# DATA LISTING
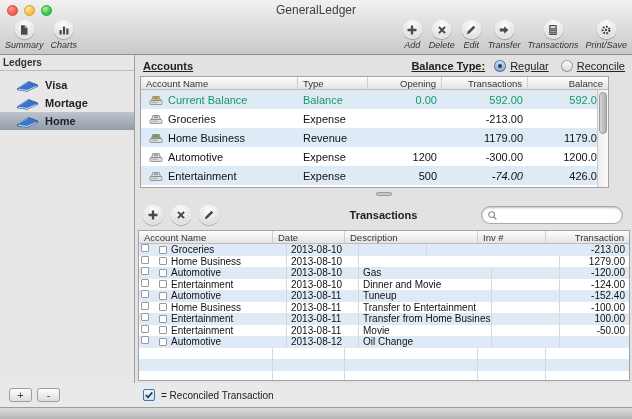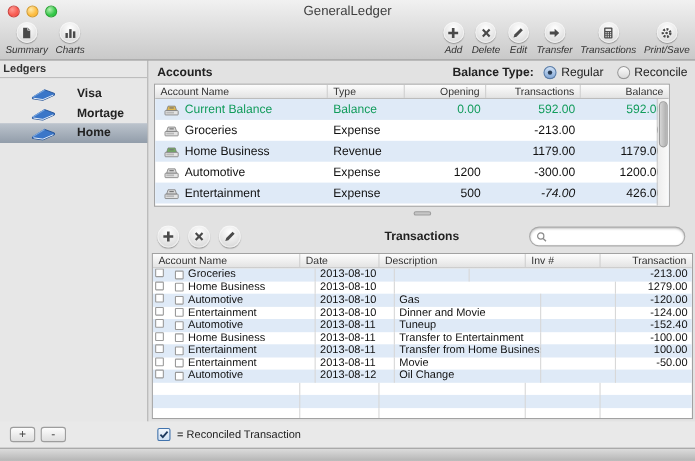--- a/index.html
+++ b/index.html
@@ -35,7 +35,7 @@
   .sb-item.selected{background:linear-gradient(#bcc4cd,#929daa);}
   .main{flex:1;background:#e2e2e2;display:flex;flex-direction:column;min-width:0;}
   
-  .acc-header{height:21px;display:flex;align-items:center;padding:0 7px 0 8px;}
+  .acc-header{height:21px;display:flex;align-items:center;padding:0 7px 0 8px;text-decoration:underline;}
   .acc-title{font-weight:bold;font-size:11px;}
   .bt-group{margin-left:auto;display:flex;align-items:center;gap:9px;}
   .bt-label{font-weight:bold;font-size:11px;}

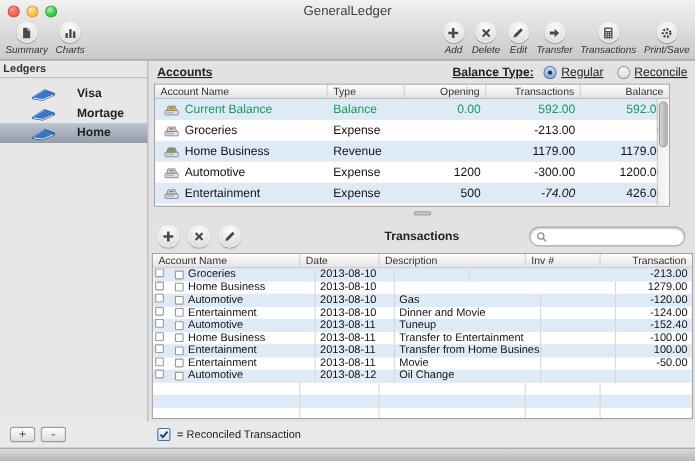--- a/index.html
+++ b/index.html
@@ -30,7 +30,7 @@
   .sidebar{width:135px;background:#e7e7e7;border-right:1px solid #9f9f9f;display:flex;flex-direction:column;}
   .sb-header{font-size:10px;font-weight:bold;color:#333;padding:2px 3px 2px;border-bottom:1px solid #bdbdbd;}
   .sb-items{margin-top:5px;}
-  .sb-item{height:18px;display:flex;align-items:center;padding-left:28px;gap:18px;
+  .sb-item{height:18px;display:flex;align-items:center;padding-left:16px;gap:5px;
     font-size:11px;font-weight:bold;color:#222;}
   .sb-item.selected{background:linear-gradient(#bcc4cd,#929daa);}
   .main{flex:1;background:#e2e2e2;display:flex;flex-direction:column;min-width:0;}

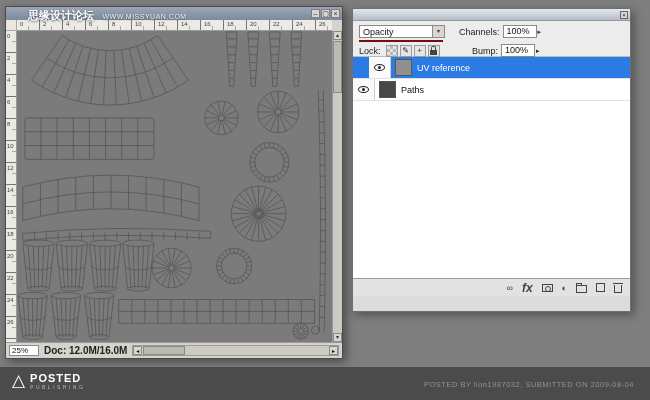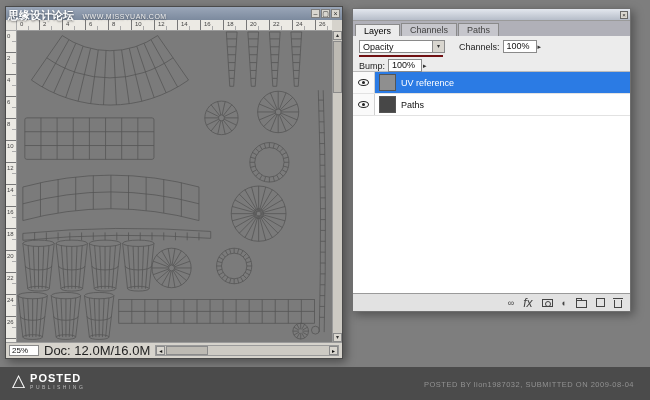--- a/index.html
+++ b/index.html
@@ -9,7 +9,7 @@
   
   .watermark { position:absolute; left:8px; top:5px; z-index:50; color:#fff;
     text-shadow:0 1px 2px rgba(0,0,0,.5); white-space:nowrap; }
-  .watermark .cn { font-size:11px; font-weight:bold; }
+  .watermark .cn { font-size:11px; font-weight:bold;margin-left:20px; }
   .watermark .en { font-size:7px; letter-spacing:.5px; margin-left:4px; color:#eee; }
 
   

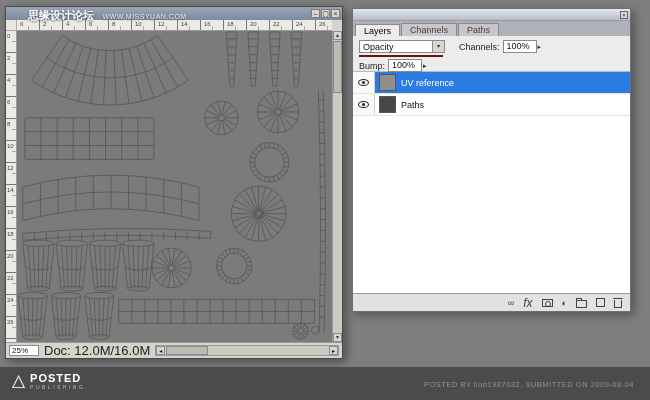--- a/index.html
+++ b/index.html
@@ -532,11 +532,6 @@
   <div class="p-title">
     <div class="p-close">×</div>
   </div>
-  <div class="p-tabs">
-    <div class="tab active">Layers</div>
-    <div class="tab inactive">Channels</div>
-    <div class="tab inactive">Paths</div>
-  </div>
   <div class="p-controls">
     <div class="ctl-row">
       <div class="blend-box">

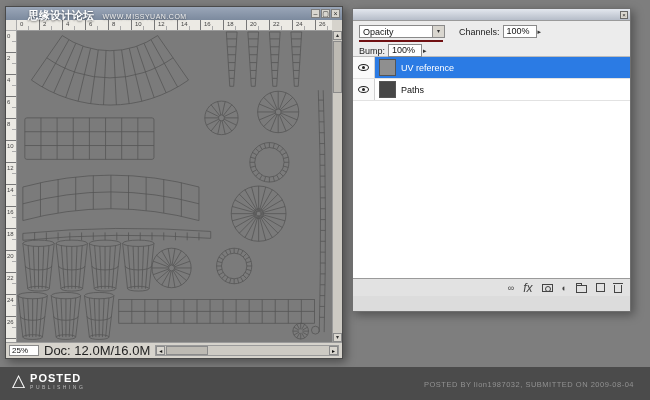--- a/index.html
+++ b/index.html
@@ -546,6 +546,15 @@
     </div>
     <div class="red-line"></div>
     <div class="ctl-row" style="margin-top:4px;">
+      <div class="lock-group">
+        <span class="ctl-label">Lock:</span>
+        <span class="lk lk-checker"></span>
+        <span class="lk">✎</span>
+        <span class="lk">+</span>
+        <span class="lk">
+            <span class="i-lock"></span>
+          </span>
+      </div>
       <div class="fill-group">
         <span class="ctl-label">Bump:</span>
         <span class="val-box">100%</span>

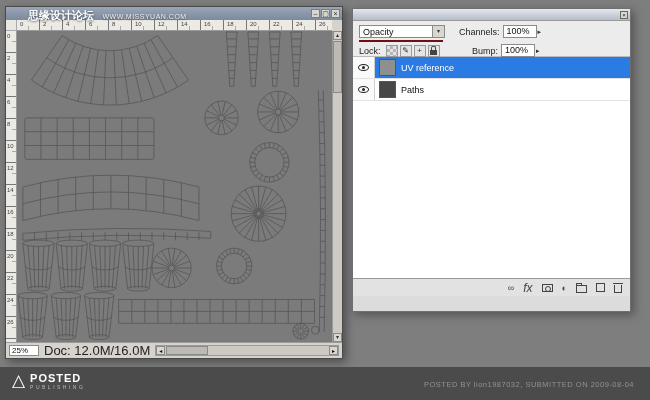--- a/index.html
+++ b/index.html
@@ -91,7 +91,7 @@
 
   .p-list { background:#fff; height:221px; overflow:hidden; }
   .lrow { height:22px; display:flex; align-items:center; border-bottom:1px solid #e2e2e2; }
-  .lrow.selected { background:#2b7be4; }
+  .lrow.selected { background:#2b7be4;padding-left:16px; }
   .eye-cell { width:22px; align-self:stretch; border-right:1px solid #d0d0d0; display:flex;
     align-items:center; justify-content:center; background:#fafafa; }
   .i-eye { display:inline-block; width:11px; height:7px; border:1px solid #222; border-radius:50%; position:relative; }

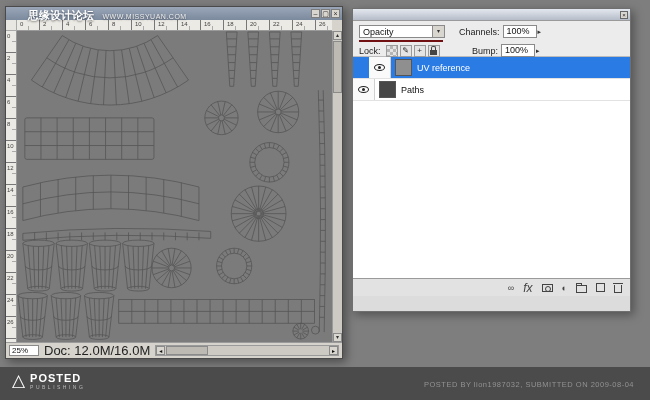--- a/index.html
+++ b/index.html
@@ -105,7 +105,7 @@
   .p-bottom { height:18px; background:#e2e2e2; border-top:1px solid #9a9a9a; display:flex;
     align-items:center; justify-content:flex-end; gap:9px; padding-right:8px; }
   .bic { font-size:9px; color:#444; line-height:10px; }
-  .bic.fx { font-style:italic; font-size:12px; }
+  .bic.fx { font-style:italic; font-size:12px;font-weight:bold; }
   .i-mask { width:11px; height:8px; border:1px solid #444; position:relative; }
   .i-mask::after { content:''; position:absolute; left:2.5px; top:1px; width:4px; height:4px; border:1px solid #444; border-radius:50%; }
   .i-folder { width:11px; height:8px; border:1px solid #444; position:relative; margin-top:2px; }

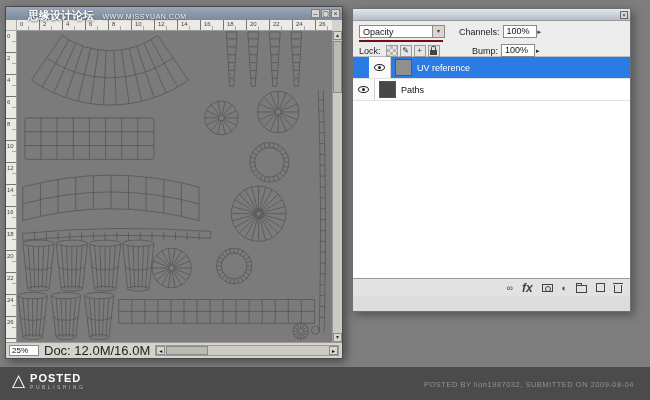--- a/index.html
+++ b/index.html
@@ -49,7 +49,7 @@
     border-top:1px solid #9a9a9a; display:flex; align-items:center; gap:5px; padding:0 3px;justify-content:flex-end; }
   .zoom-box { width:30px; height:11px; background:#fff; border:1px solid #8a8a8a; font-size:8px;
     line-height:9px; padding-left:2px; color:#111; }
-  .doc-info { font-size:13px; color:#222; white-space:nowrap; }
+  .doc-info { font-size:10px; color:#222; white-space:nowrap;font-weight:bold; }
   .hscroll { flex:1; height:11px; background:#cdcac3; border:1px solid #9a9a9a; position:relative; }
   .hs-arrow { position:absolute; top:0; width:9px; height:9px; font-size:6px; line-height:8px; text-align:center;
     background:#d9d6cf; border:1px solid #8a8a8a; color:#111; }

# GOAL OF THE EXERCISE
Search the listing above for lines containing "width", and copy them.

# REPLY
   .main{flex:1;background:#e2e2e2;display:flex;flex-direction:column;min-width:0;}
   .sidebar{width:135px;background:#e7e7e7;border-right:1px solid #9f9f9f;display:flex;flex-direction:column;}
   .main{flex:1;background:#e2e2e2;display:flex;flex-direction:column;min-width:0;}
   .eye-cell { width:22px; align-self:stretch; border-right:1px solid #d0d0d0; display:flex;
   .i-eye { display:inline-block; width:11px; height:7px; border:1px solid #222; border-radius:50%; position:relative; }
   .i-mask { width:11px; height:8px; border:1px solid #444; position:relative; }
   .i-mask::after { content:''; position:absolute; left:2.5px; top:1px; width:4px; height:4px; border:1px solid #444; border-radius:50%; }
   .i-folder { width:11px; height:8px; border:1px solid #444; position:relative; margin-top:2px; }
   .zoom-box { width:30px; height:11px; background:#fff; border:1px solid #8a8a8a; font-size:8px;
   .hs-arrow { position:absolute; top:0; width:9px; height:9px; font-size:6px; line-height:8px; text-align:center;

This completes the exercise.